▶ RECORDS SHOWN:
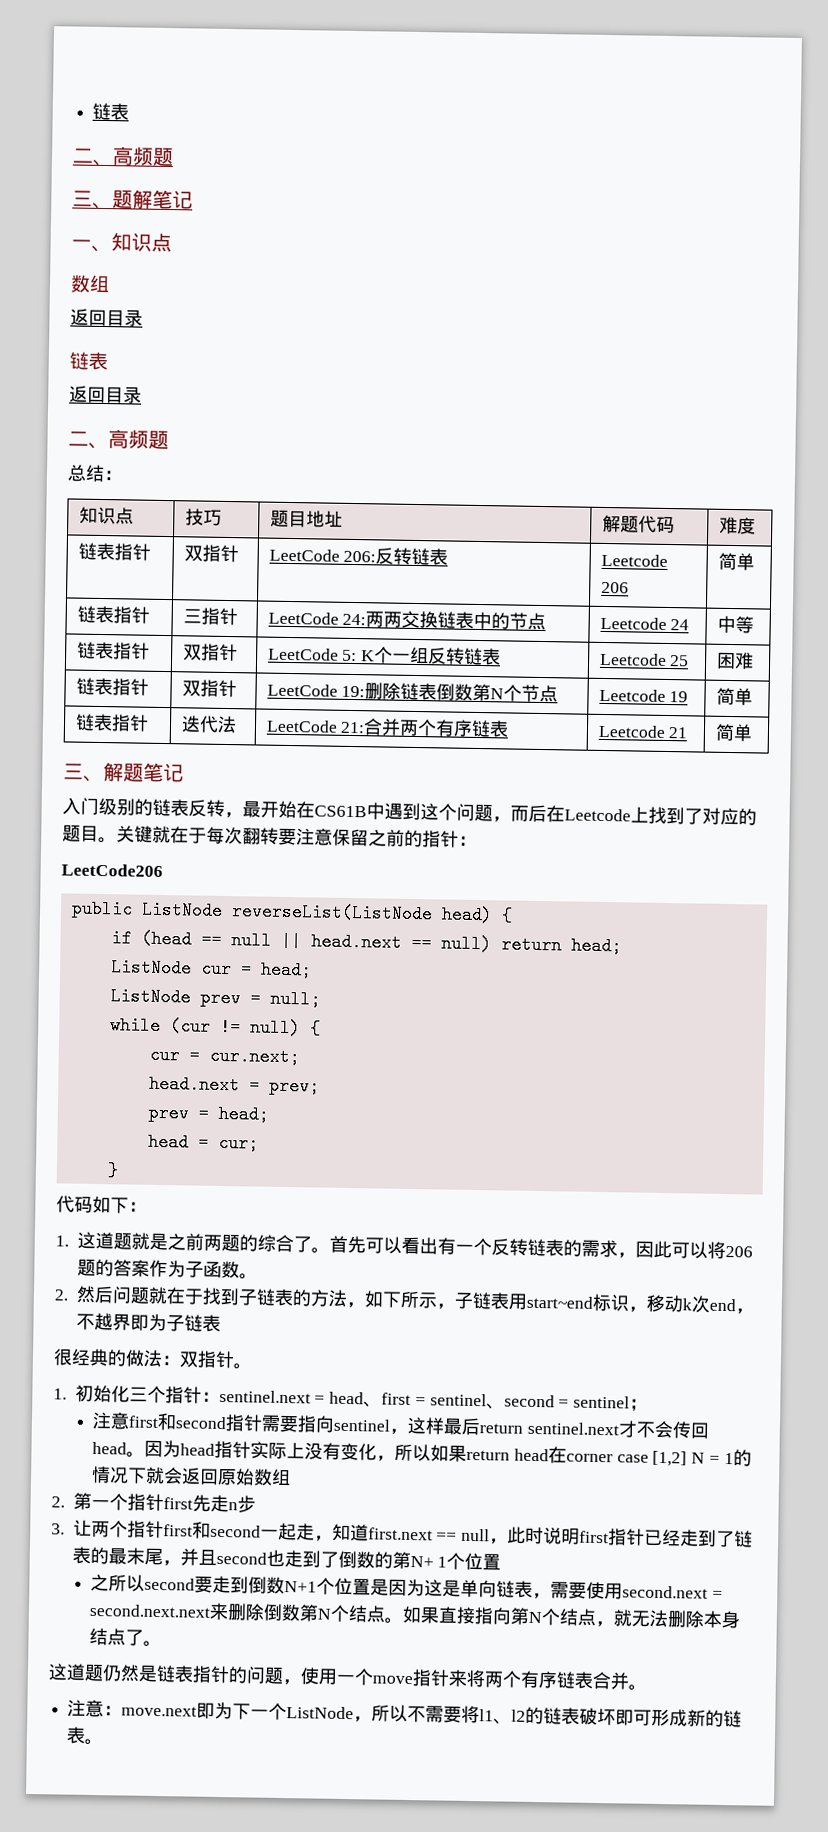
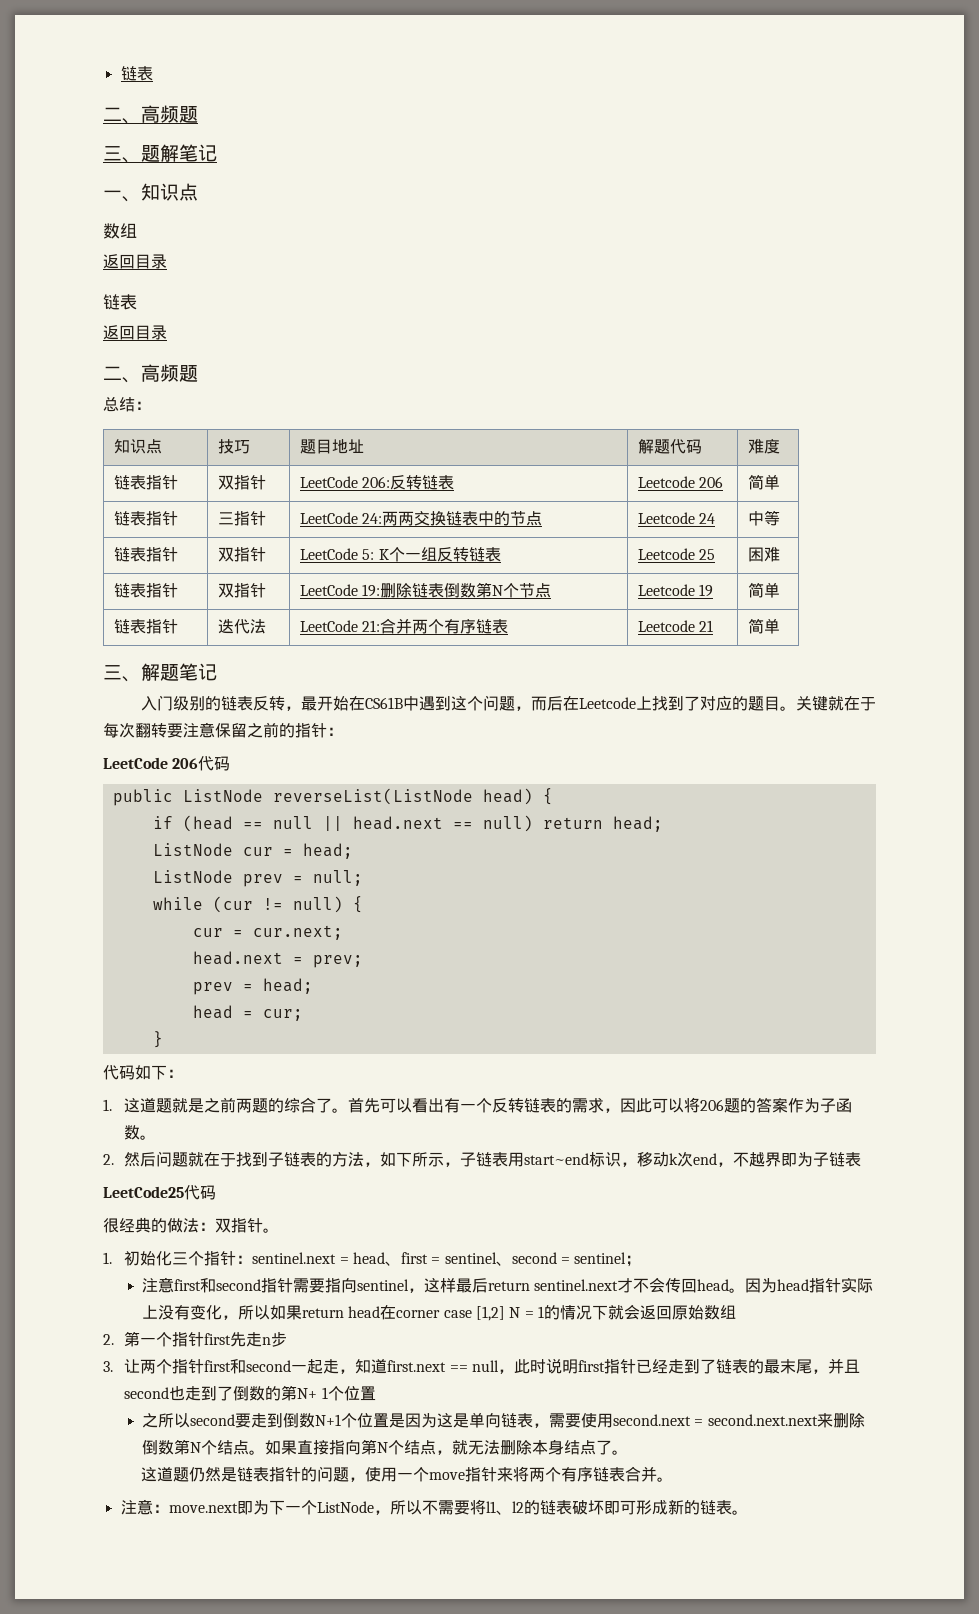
- LeetCode206
+ LeetCode 206代码
+ LeetCode25代码

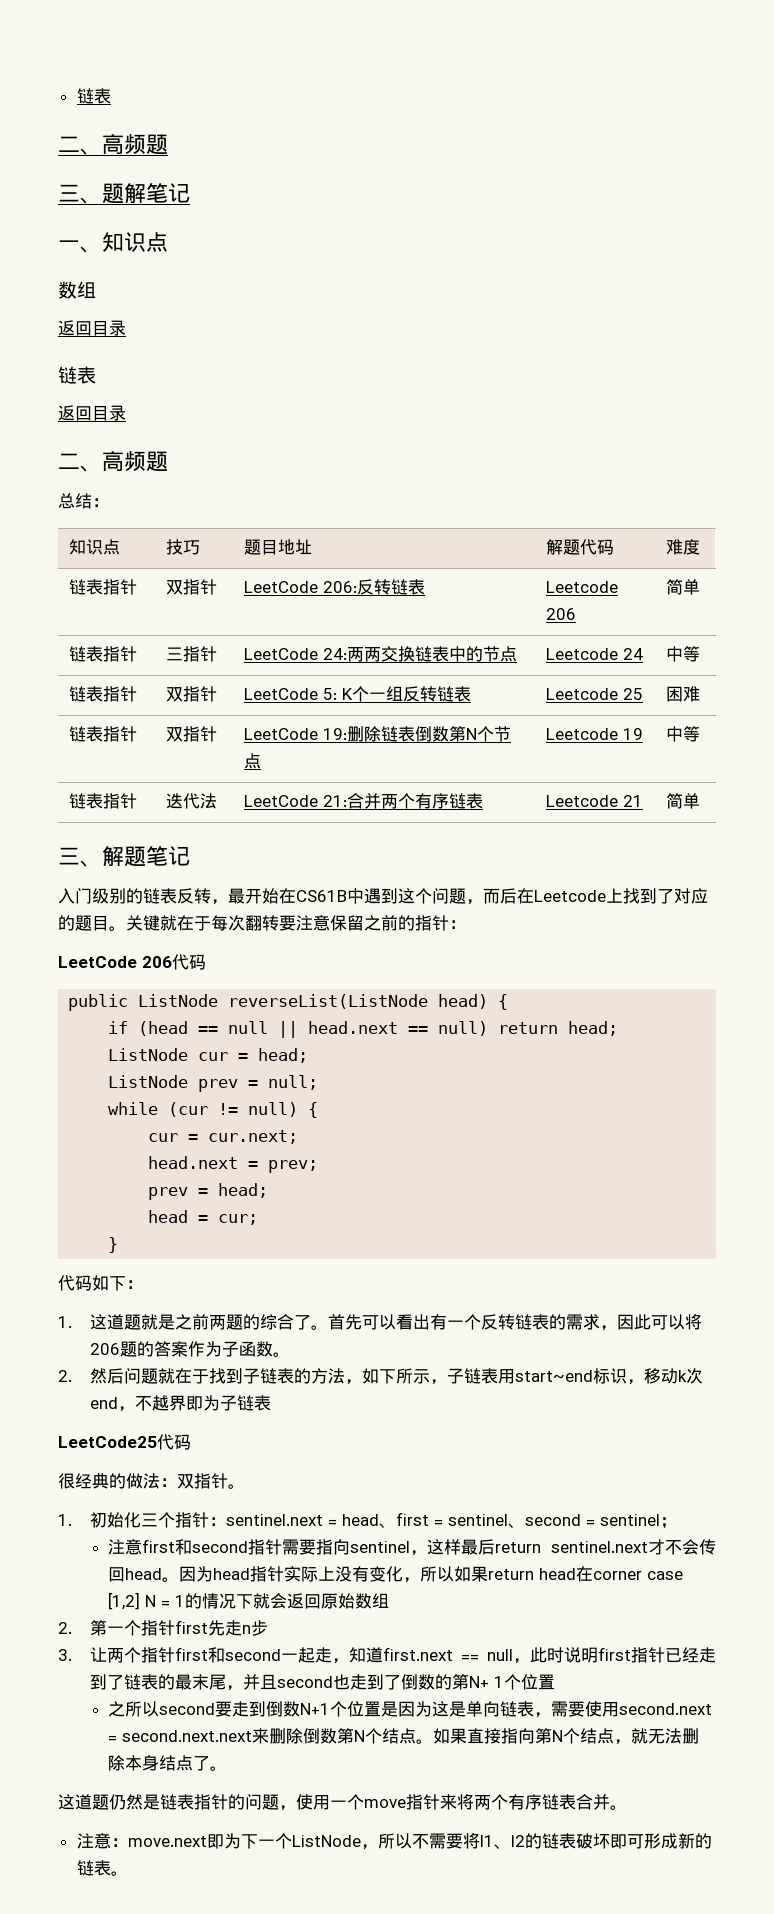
- 链表指针 | 双指针 | LeetCode 19:删除链表倒数第N个节点 | Leetcode 19 | 简单
+ 链表指针 | 双指针 | LeetCode 19:删除链表倒数第N个节点 | Leetcode 19 | 中等

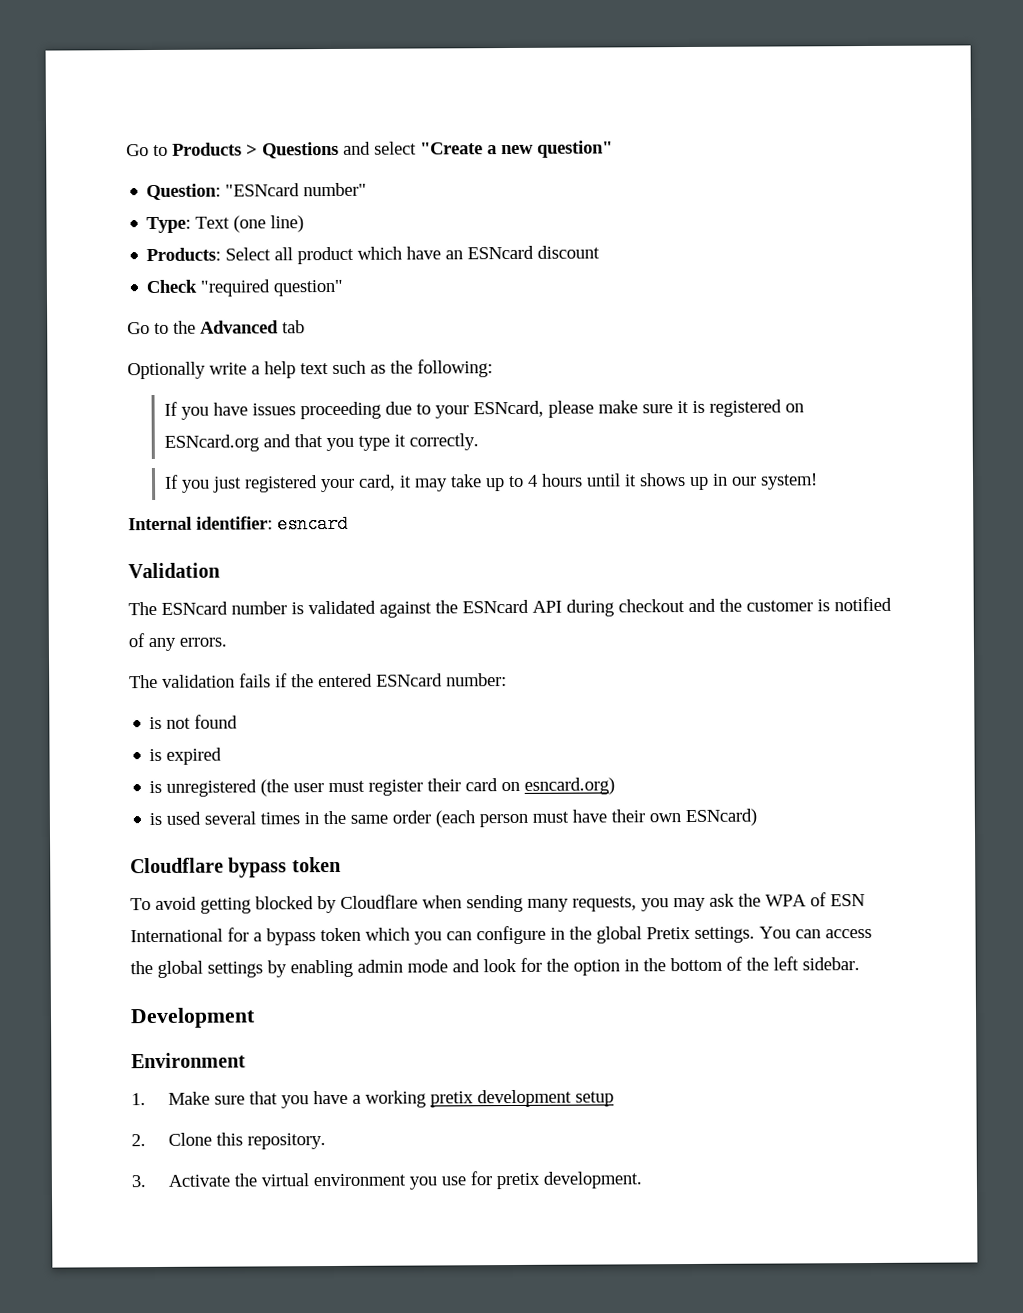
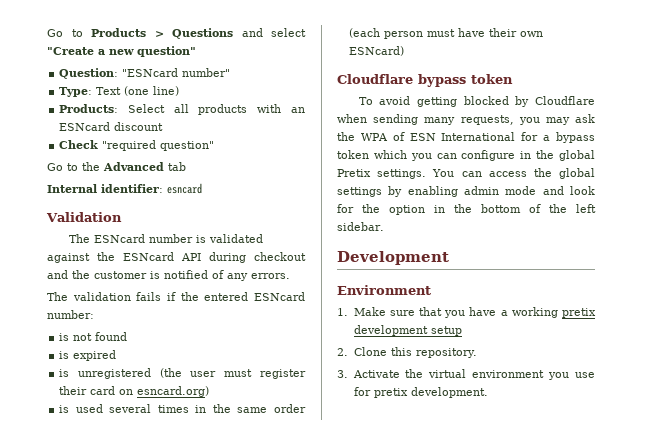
- Products: Select all product which have an ESNcard discount
+ Products: Select all products with an ESNcard discount
- Optionally write a help text such as the following:
- If you have issues proceeding due to your ESNcard, please make sure it is registered on ESNcard.org and that you type it correctly.
- If you just registered your card, it may take up to 4 hours until it shows up in our system!

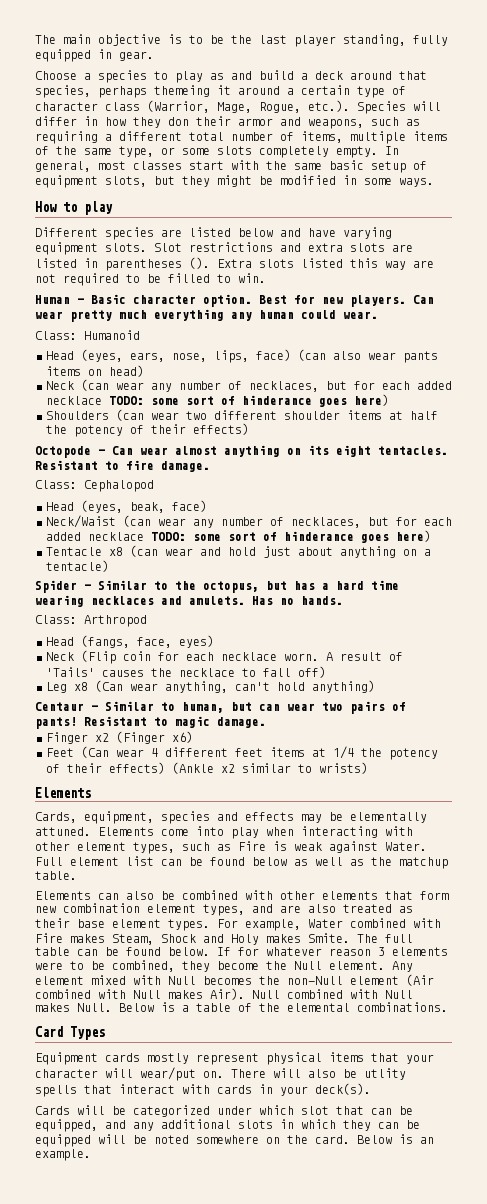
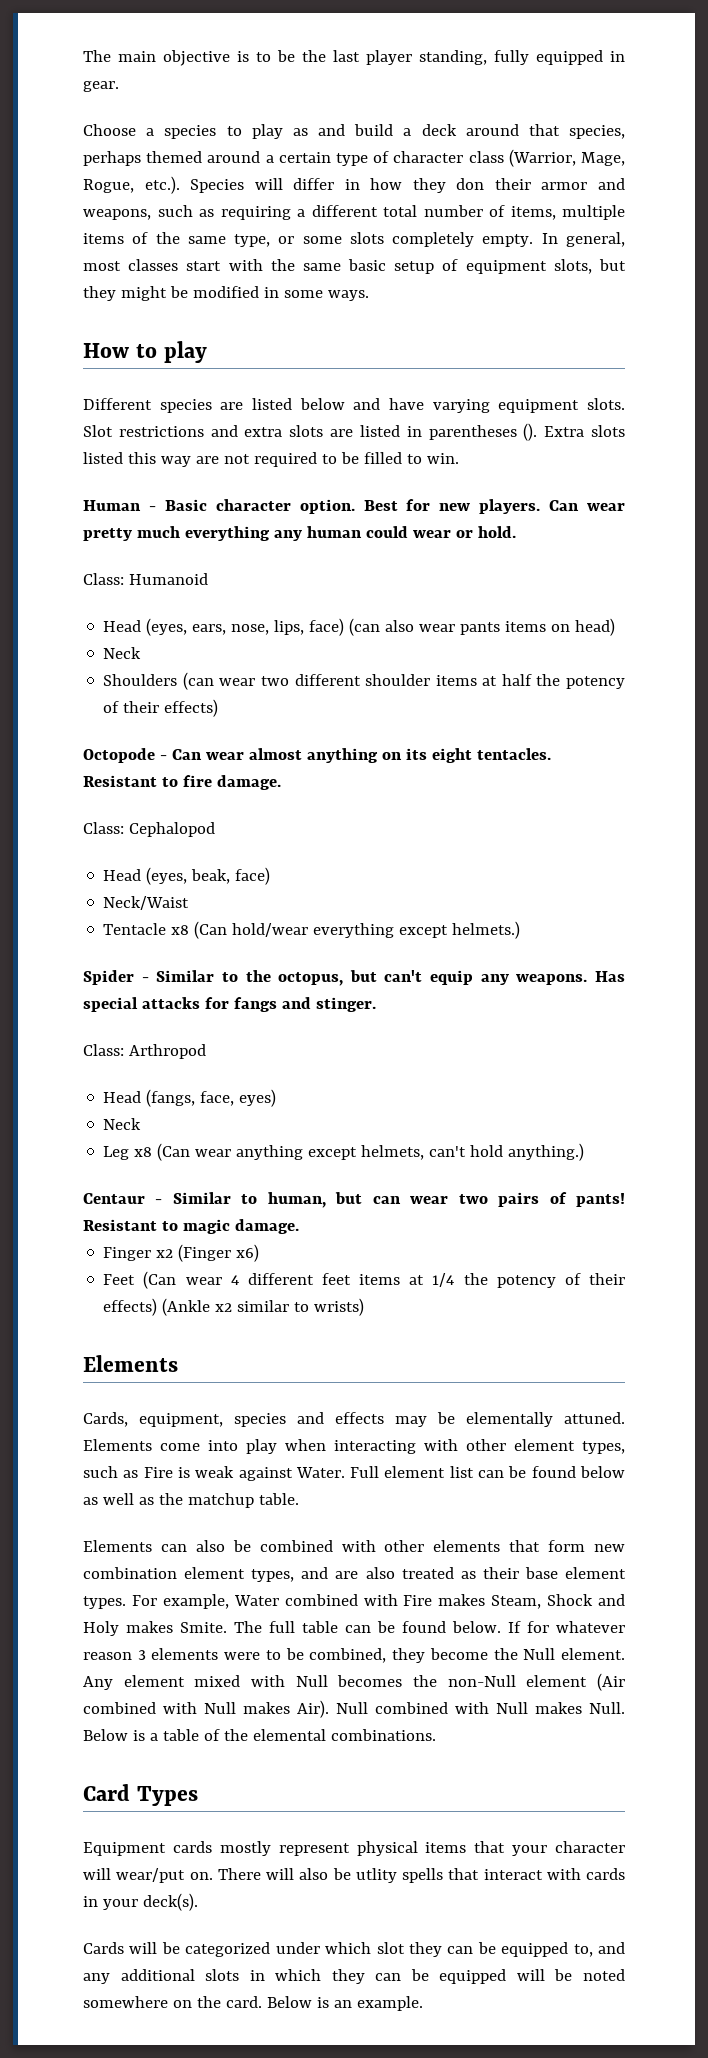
- Choose a species to play as and build a deck around that species, perhaps themeing it around a certain type of character class (Warrior, Mage, Rogue, etc.). Species will differ in how they don their armor and weapons, such as requiring a different total number of items, multiple items of the same type, or some slots completely empty.
+ Choose a species to play as and build a deck around that species, perhaps themed around a certain type of character class (Warrior, Mage, Rogue, etc.). Species will differ in how they don their armor and weapons, such as requiring a different total number of items, multiple items of the same type, or some slots completely empty.
- Can wear pretty much everything any human could wear.
+ Can wear pretty much everything any human could wear or hold.
  Head (eyes, ears, nose, lips, face) (can also wear pants items on head)
- Neck (can wear any number of necklaces, but for each added necklace TODO: some sort of hinderance goes here)
+ Neck
- Neck/Waist (can wear any number of necklaces, but for each added necklace TODO: some sort of hinderance goes here)
- Tentacle x8 (can wear and hold just about anything on a tentacle)
+ Neck/Waist
+ Tentacle x8 (Can hold/wear everything except helmets.)
- Spider - Similar to the octopus, but has a hard time wearing necklaces and amulets. Has no hands.
+ Spider - Similar to the octopus, but can't equip any weapons. Has special attacks for fangs and stinger.
  Head (fangs, face, eyes)
- Neck (Flip coin for each necklace worn. A result of 'Tails' causes the necklace to fall off)
+ Neck
- Leg x8 (Can wear anything, can't hold anything)
+ Leg x8 (Can wear anything except helmets, can't hold anything.)
- Cards will be categorized under which slot that can be equipped, and any additional slots in which they can be equipped will be noted somewhere on the card.
+ Cards will be categorized under which slot they can be equipped to, and any additional slots in which they can be equipped will be noted somewhere on the card.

▶ TASK REQUIREMENTS: In the listing above, show every line with the word "pretty".

▶ RESPONSE FOR THIS EXERCISE:
- Can wear pretty much everything any human could wear.
+ Can wear pretty much everything any human could wear or hold.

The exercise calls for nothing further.